Considering all this, moves to proclaim an end to the pandemic, while psychically understandable given our inability to live life at a constant fever pitch, are misguided in the extreme. They provide official approval for us to consign the memory of the pandemic to oblivion, thereby increasing the chances that the world is caught unawares when the next pandemic arrives, as it surely will in an age of global mobility and deforestation marked by capitalism-driven encroachment on animal habitats. But beyond the immediate danger of further deadly pandemics, gradualism is a luxury which the poor and the planet cannot afford. Martin Luther King’s famed warning about the “fierce urgency of now,” his declaration that “this is no time to engage in the luxury of cooling off or to take the tranquilizing drug of gradualism,” rings just as true now as it did in the 1960s. We are living in a kairos moment.
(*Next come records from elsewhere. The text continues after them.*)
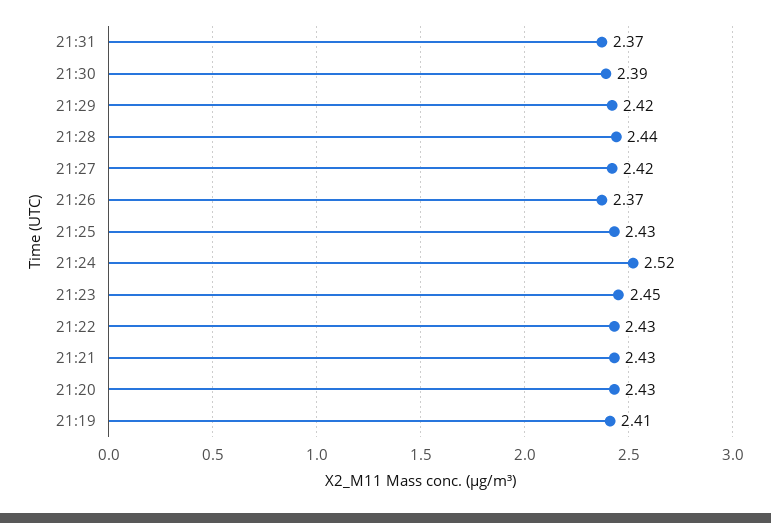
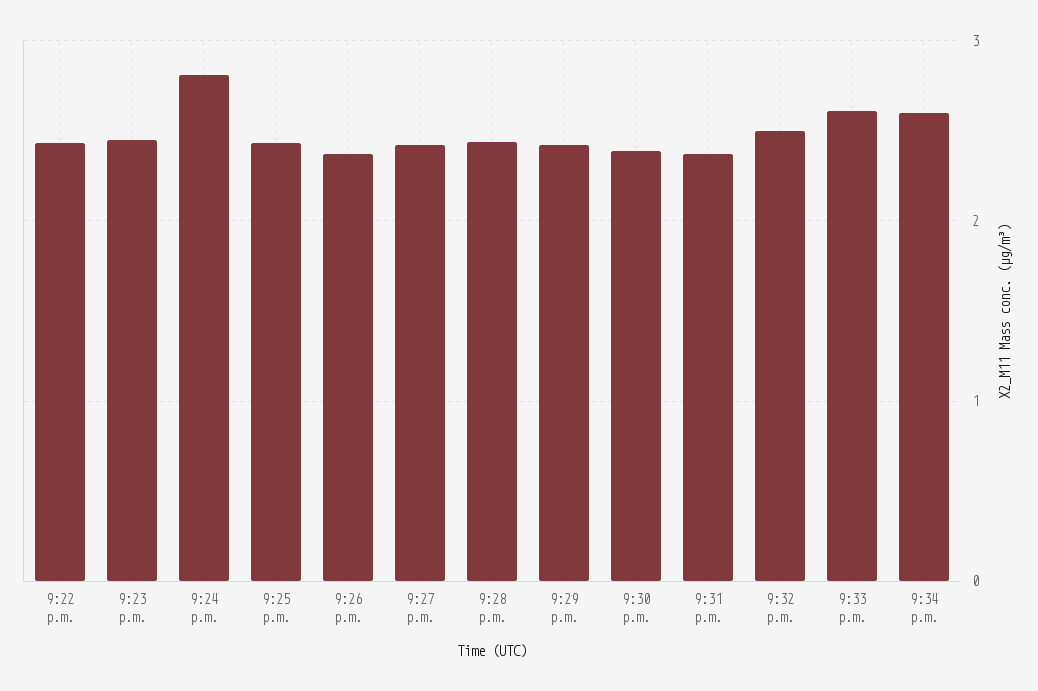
21:24: 2.52 -> 2.8
21:21: 2.43 -> none
21:20: 2.43 -> none
21:19: 2.41 -> none
9:32 p.m.: none -> 2.5
9:33 p.m.: none -> 2.6
9:34 p.m.: none -> 2.6

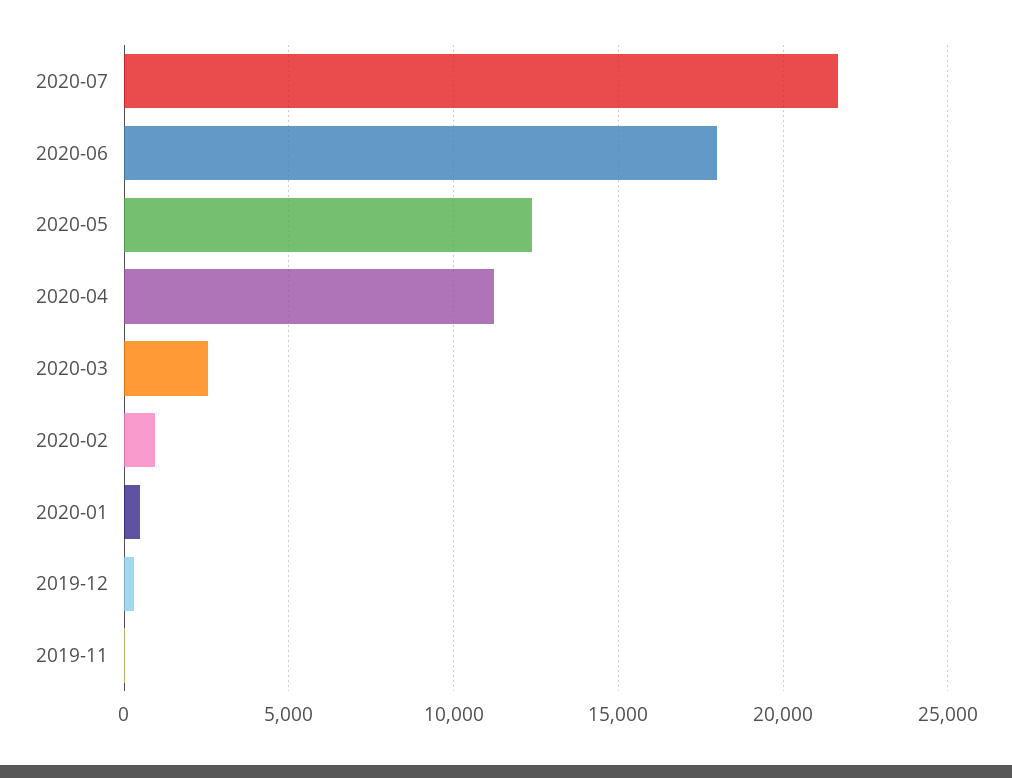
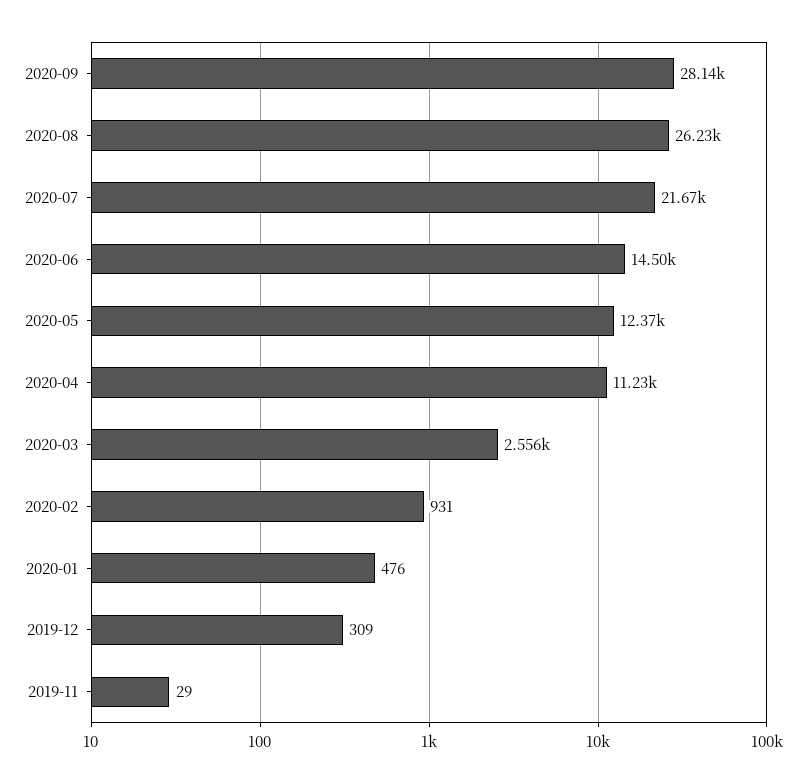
2020-06: 18000 -> 14500
2020-09: none -> 28140
2020-08: none -> 26230

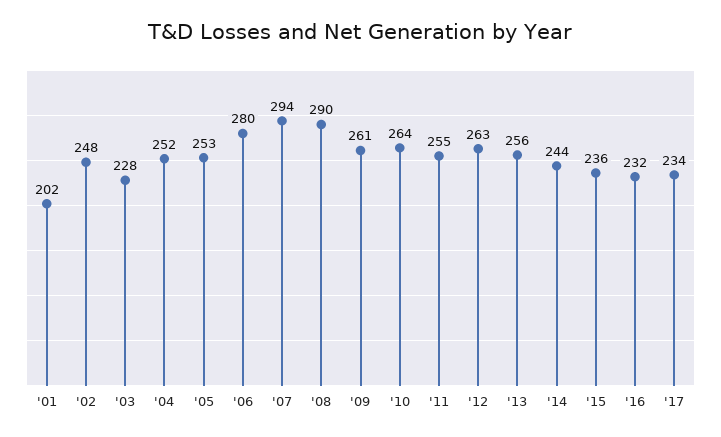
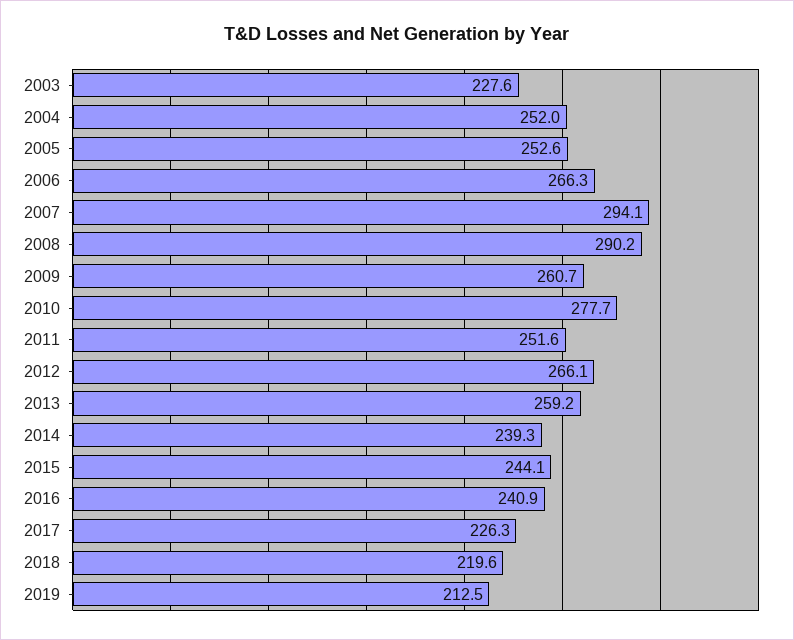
'01: 202 -> none
'02: 248 -> none
'06: 280 -> 266.3
'10: 264 -> 277.7
'11: 255 -> 251.6
'12: 263 -> 266.1
'13: 256 -> 259.2
'14: 244 -> 239.3
'15: 236 -> 244.1
'16: 232 -> 240.9
'17: 234 -> 226.3
2018: none -> 219.6
2019: none -> 212.5

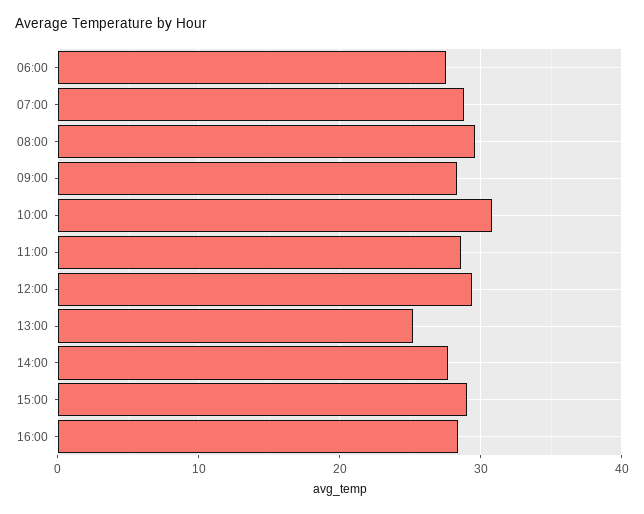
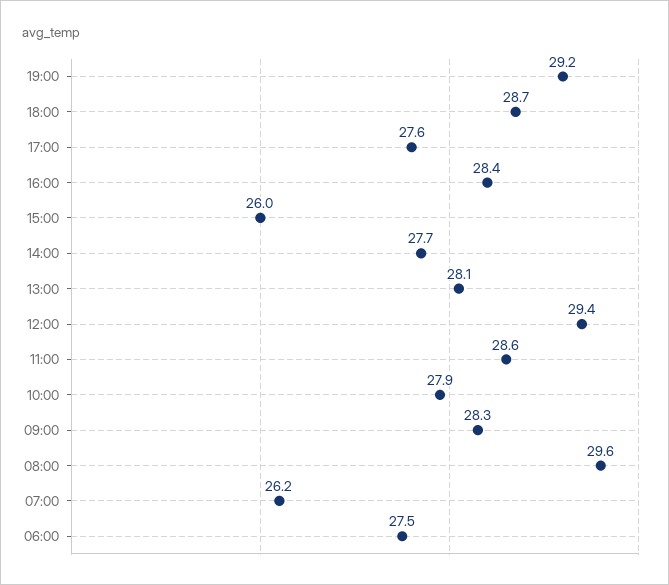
07:00: 29 -> 26.2
10:00: 31 -> 27.9
13:00: 25 -> 28.1
15:00: 29 -> 26
19:00: none -> 29.2
18:00: none -> 28.7
17:00: none -> 27.6

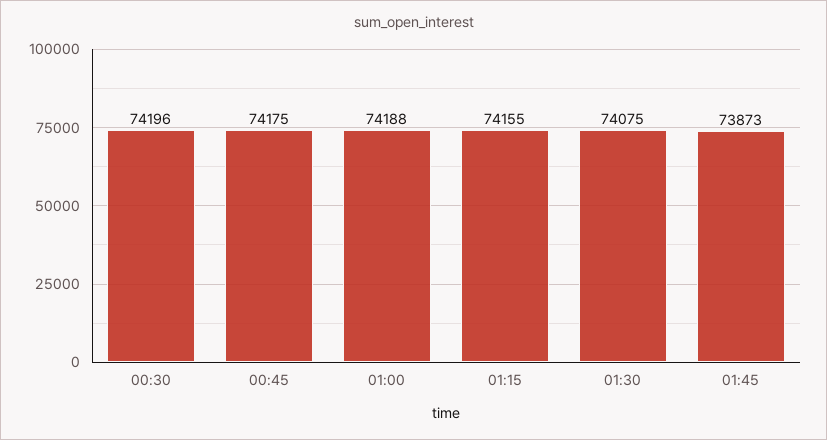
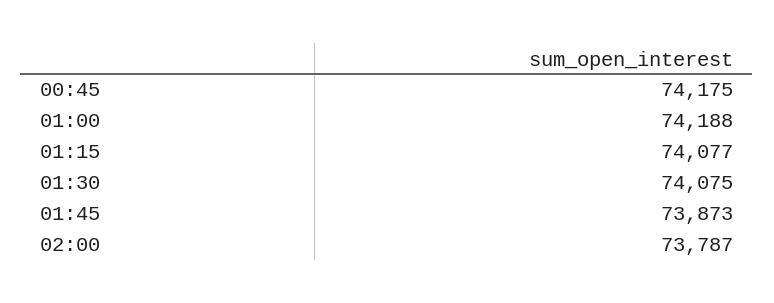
00:30: 74196 -> none
01:15: 74155 -> 74077
02:00: none -> 73787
As Benjamin counseled us, the sooner that the Left succeeds in popularizing the idea that normal life is itself an emergency, that “the ‘emergency situation’ in which we live is the rule,” the sooner we will be able to build a working-class coalition powerful enough to “introduc[e] a real state of emergency” through strikes and mass actions which disrupt daily life’s normal functioning and challenge the economic basis of Anthropocene capitalism. One can only hope that Benjamin’s prediction that “our position in the struggle against Fascism will thereby improve” will then prove true.